What you have to do:
In the data below, which lines hold the word "events"? Copy them.

(The data)

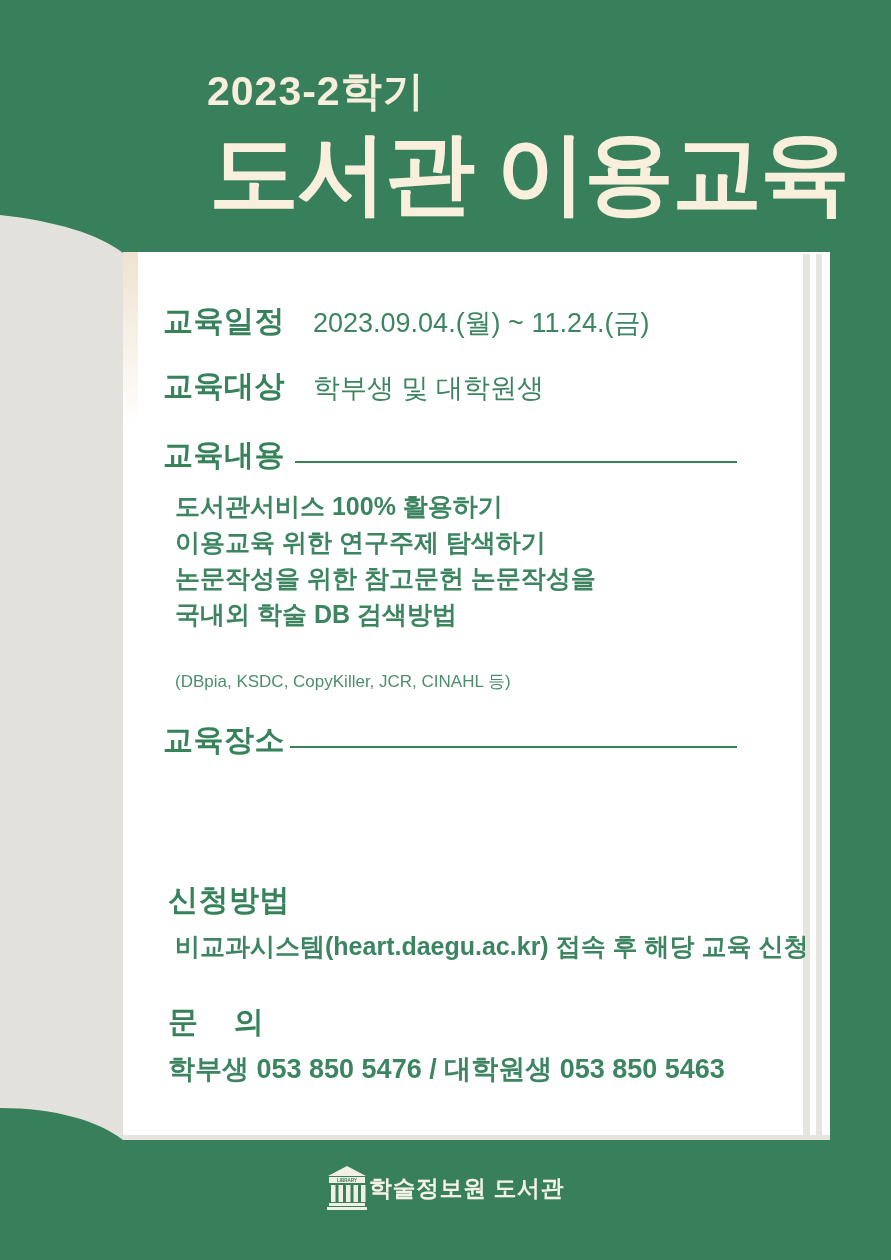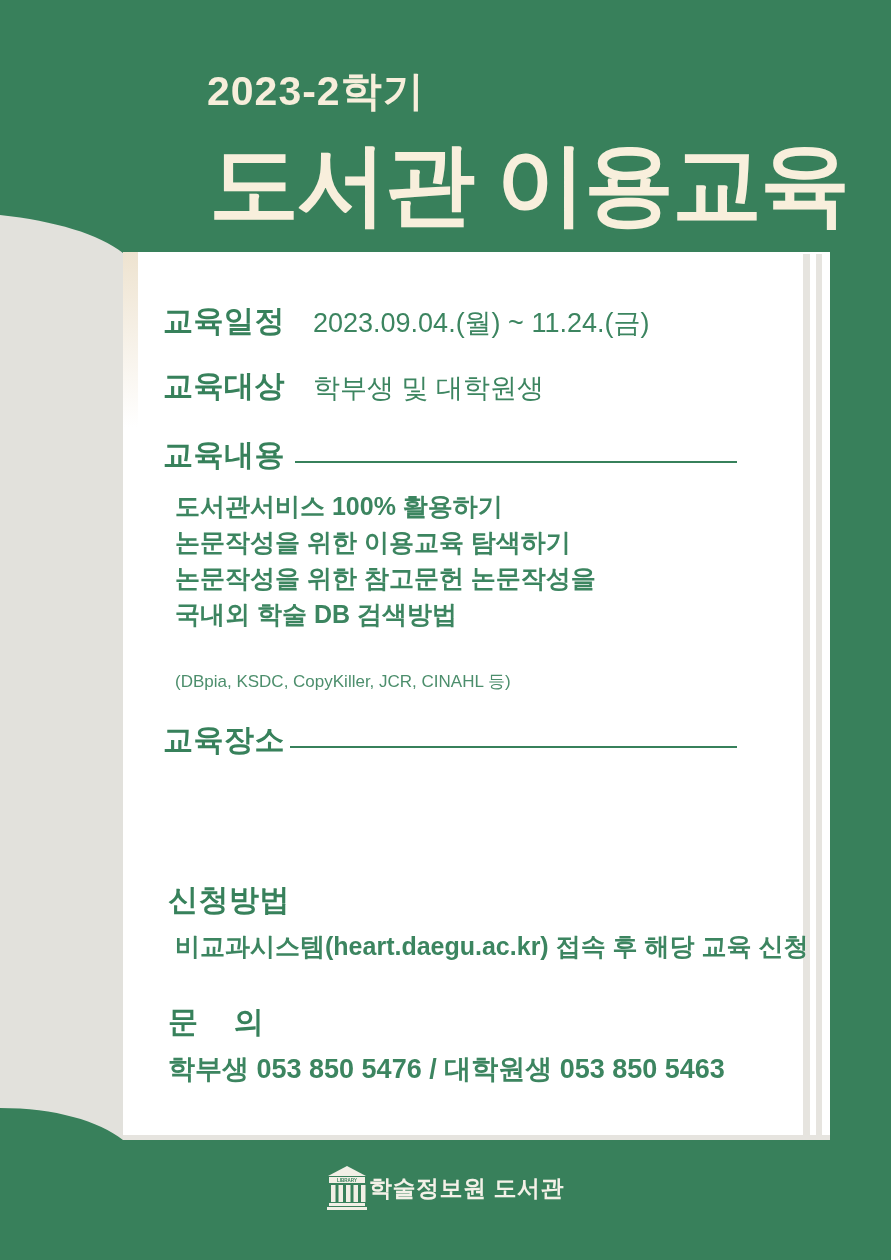--- a/index.html
+++ b/index.html
@@ -11,21 +11,21 @@
   .abs{position:absolute;}
 
   
   .semester{
     left:207px;top:64px;
     font-size:41px;font-weight:900;color:#F7EEDB;letter-spacing:1px;
   }
   .main-title{
     left:209px;top:126px;
     font-size:90px;font-weight:900;color:#F8EFDC;letter-spacing:-2px;
-    line-height:1.05;white-space:nowrap;margin-top:11px;
+    line-height:1.05;white-space:nowrap;
   }
 
   
   .book-svg{left:0;top:0;pointer-events:none;}
 
   
   .page{
     left:123px;top:252px;width:707px;height:888px;
     background:#ffffff;
   }
@@ -100,21 +100,21 @@
   <div class="abs lbl p-schedule-lbl">교육일정</div>
   <div class="abs val p-schedule-val">2023.09.04.(월) ~ 11.24.(금)</div>
 
   <div class="abs lbl p-audience-lbl">교육대상</div>
   <div class="abs val p-audience-val">학부생 및 대학원생</div>
 
   <div class="abs lbl p-content-lbl">교육내용</div>
   <div class="abs sep p-content-sep"></div>
   <div class="abs p-content-list">
     <div class="body-line">도서관서비스 100% 활용하기</div>
-    <div class="body-line">논문작성을 위한 이용교육 탐색하기</div>
+    <div class="body-line">이용교육 위한 연구주제 탐색하기</div>
     <div class="body-line">논문작성을 위한 참고문헌 논문작성을</div>
     <div class="body-line">국내외 학술 DB 검색방법</div>
   </div>
   <div class="abs note-line p-content-note">(DBpia, KSDC, CopyKiller, JCR, CINAHL 등)</div>
 
   <div class="abs lbl p-location-lbl">교육장소</div>
   <div class="abs sep p-location-sep"></div>
 
   <div class="abs lbl p-apply-lbl">신청방법</div>
   <div class="abs body-line p-apply-val">비교과시스템(heart.daegu.ac.kr) 접속 후 해당 교육 신청</div>

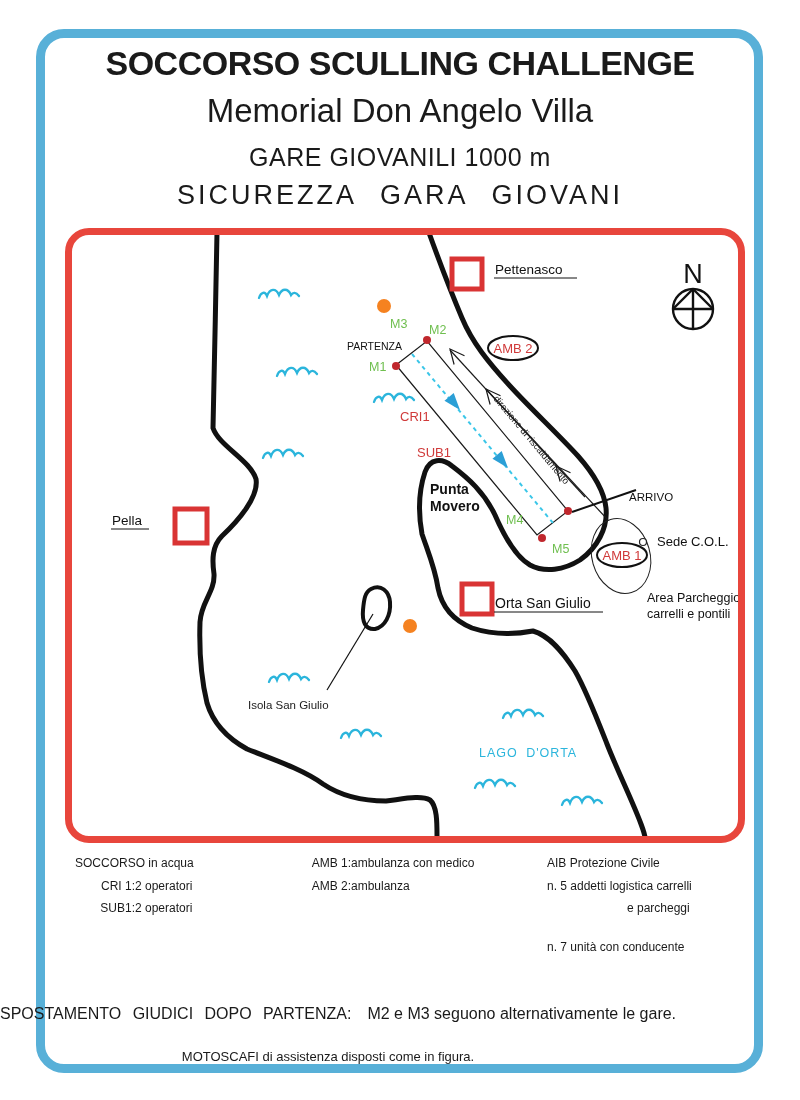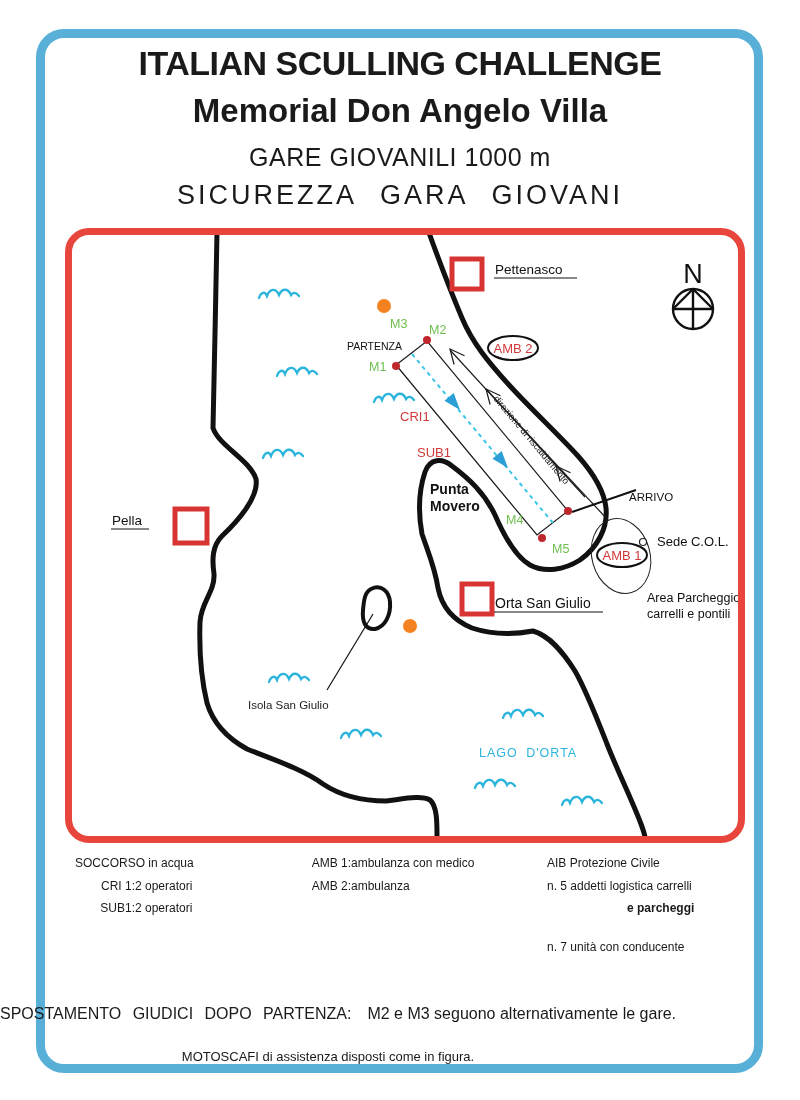--- a/index.html
+++ b/index.html
@@ -7,51 +7,51 @@
     width:800px;height:1100px;position:relative;background:#ffffff;
     font-family:"Liberation Sans",sans-serif;color:#1a1a1a;overflow:hidden;
   }
   .frame{
     position:absolute;left:36px;top:29px;width:727px;height:1044px;
     box-sizing:border-box;border:9px solid #58b0d8;border-radius:28px;
   }
   
   .hdr{position:absolute;left:0;width:800px;text-align:center;white-space:nowrap;}
   .hdr.title{top:44px;font-size:34px;font-weight:700;letter-spacing:-.5px;}
-  .hdr.subtitle{top:92px;font-size:33px;font-weight:700;}
+  .hdr.subtitle{top:92px;font-size:33px;font-weight:400;}
   .hdr.event{top:143px;font-size:25px;font-weight:400;letter-spacing:.5px;}
   .hdr.section{top:180px;font-size:27px;font-weight:400;letter-spacing:3px;word-spacing:14px;}
   
   .map-svg{position:absolute;left:65px;top:228px;width:680px;height:615px;}
   .map-border{
     position:absolute;left:65px;top:228px;width:680px;height:615px;
     box-sizing:border-box;border:7px solid #e8463c;border-radius:24px;pointer-events:none;
   }
   svg text{font-family:"Liberation Sans",sans-serif;}
   
   .legend{position:absolute;font-size:12px;line-height:22.5px;white-space:nowrap;}
   .leg-row{display:flex;text-align:right;}
   .leg-label{width:60px;}
   .col1{left:75px;top:852px;}
   .col2{left:287px;top:852px;}
   .col2 .leg-label{width:64px;}
   .col3{left:547px;top:852px;}
-  .indent{padding-left:80px;font-weight:bold;}
+  .indent{padding-left:80px;}
   .moto{left:547px;top:936px;}
   
   .foot1{position:absolute;left:0;top:1005px;width:660px;text-align:center;font-size:16px;white-space:nowrap;}
   .foot1 .part1{word-spacing:7px;margin-right:16px;}
   .foot2{position:absolute;left:0;top:1049px;width:656px;text-align:center;font-size:13px;}
 </style>
 </head>
 <body>
 
 <div class="frame"></div>
 
-<div class="hdr title">ITALIAN SCULLING CHALLENGE</div>
+<div class="hdr title">SOCCORSO SCULLING CHALLENGE</div>
 <div class="hdr subtitle">Memorial Don Angelo Villa</div>
 <div class="hdr event">GARE GIOVANILI 1000 m</div>
 <div class="hdr section">SICUREZZA GARA GIOVANI</div>
 
 <svg class="map-svg" viewBox="65 228 680 615" xmlns="http://www.w3.org/2000/svg">
   <defs>
     <path id="wave" d="M1,12 C3,6 7,5 9,10 C12,2 18,2 21,9 C24,2 30,2 33,9 C35,6 38,6 41,10" fill="none" stroke="#2bb5dc" stroke-width="2.3" stroke-linecap="round"></path>
     <polygon id="barrow" points="0,0 -17,-6 -17,6" fill="#2b9fd6"></polygon>
   </defs>
 

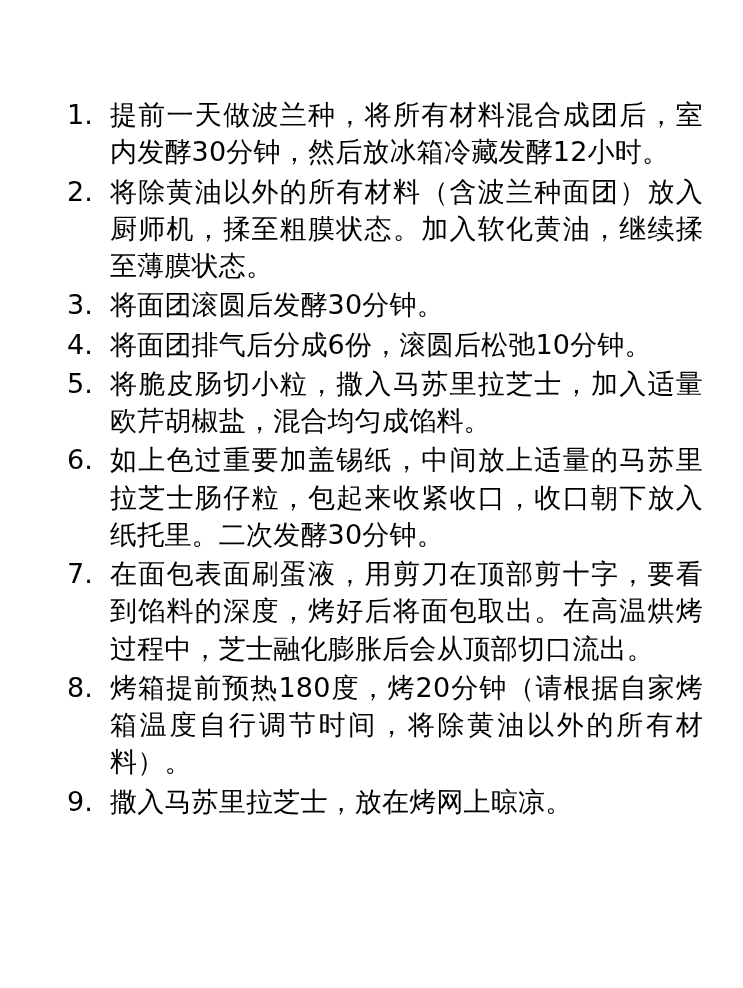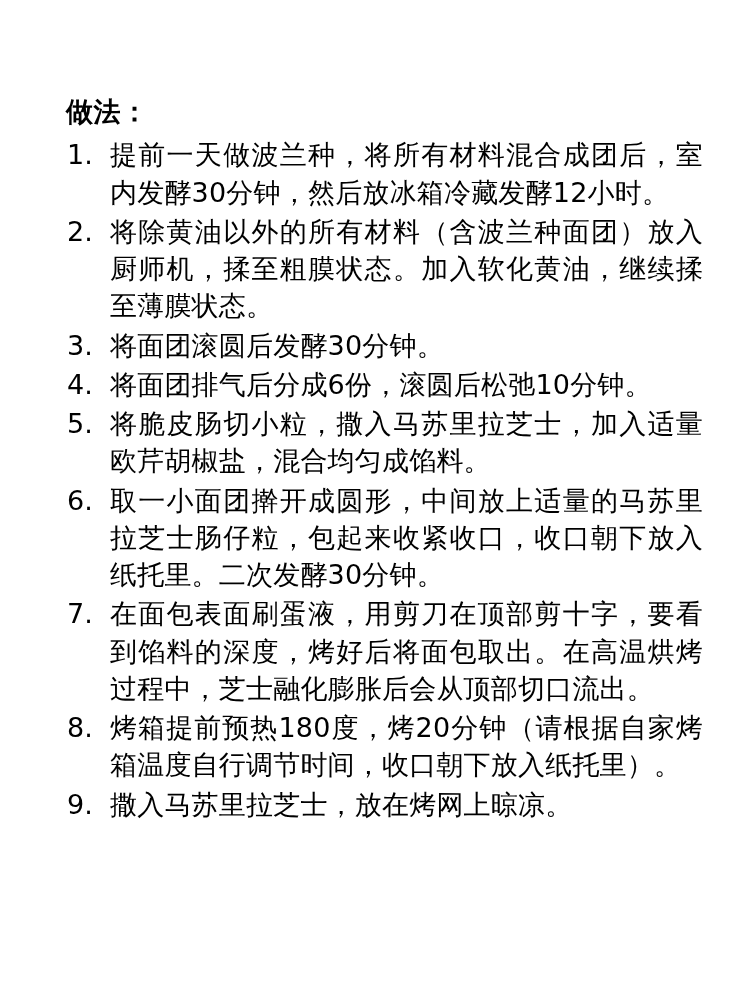--- a/index.html
+++ b/index.html
@@ -54,21 +54,20 @@
     line-height: 1.38;
     letter-spacing: 0.2px;
     text-align: justify;
     text-justify: inter-character;
   }
 </style>
 </head>
 <body>
 
 <div class="page">
-  <h1 class="doc-title">做法：</h1>
   <ol class="steps">
     <li class="step">
       <span class="step-num">1.</span>
       <span class="step-text">提前一天做波兰种，将所有材料混合成团后，室内发酵30分钟，然后放冰箱冷藏发酵12小时。</span>
     </li>
     <li class="step">
       <span class="step-num">2.</span>
       <span class="step-text">将除黄油以外的所有材料（含波兰种面团）放入厨师机，揉至粗膜状态。加入软化黄油，继续揉至薄膜状态。</span>
     </li>
     <li class="step">
@@ -78,28 +77,28 @@
     <li class="step">
       <span class="step-num">4.</span>
       <span class="step-text">将面团排气后分成6份，滚圆后松弛10分钟。</span>
     </li>
     <li class="step">
       <span class="step-num">5.</span>
       <span class="step-text">将脆皮肠切小粒，撒入马苏里拉芝士，加入适量欧芹胡椒盐，混合均匀成馅料。</span>
     </li>
     <li class="step">
       <span class="step-num">6.</span>
-      <span class="step-text">取一小面团擀开成圆形，中间放上适量的马苏里拉芝士肠仔粒，包起来收紧收口，收口朝下放入纸托里。二次发酵30分钟。</span>
+      <span class="step-text">如上色过重要加盖锡纸，中间放上适量的马苏里拉芝士肠仔粒，包起来收紧收口，收口朝下放入纸托里。二次发酵30分钟。</span>
     </li>
     <li class="step">
       <span class="step-num">7.</span>
       <span class="step-text">在面包表面刷蛋液，用剪刀在顶部剪十字，要看到馅料的深度，烤好后将面包取出。在高温烘烤过程中，芝士融化膨胀后会从顶部切口流出。</span>
     </li>
     <li class="step">
       <span class="step-num">8.</span>
-      <span class="step-text">烤箱提前预热180度，烤20分钟（请根据自家烤箱温度自行调节时间，收口朝下放入纸托里）。</span>
+      <span class="step-text">烤箱提前预热180度，烤20分钟（请根据自家烤箱温度自行调节时间，将除黄油以外的所有材料）。</span>
     </li>
     <li class="step">
       <span class="step-num">9.</span>
       <span class="step-text">撒入马苏里拉芝士，放在烤网上晾凉。</span>
     </li>
   </ol>
 </div>
 
 </body></html>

(End The data)

Exercise result:
   .book-svg{left:0;top:0;pointer-events:none;}
     box-sizing:border-box;border:7px solid #e8463c;border-radius:24px;pointer-events:none;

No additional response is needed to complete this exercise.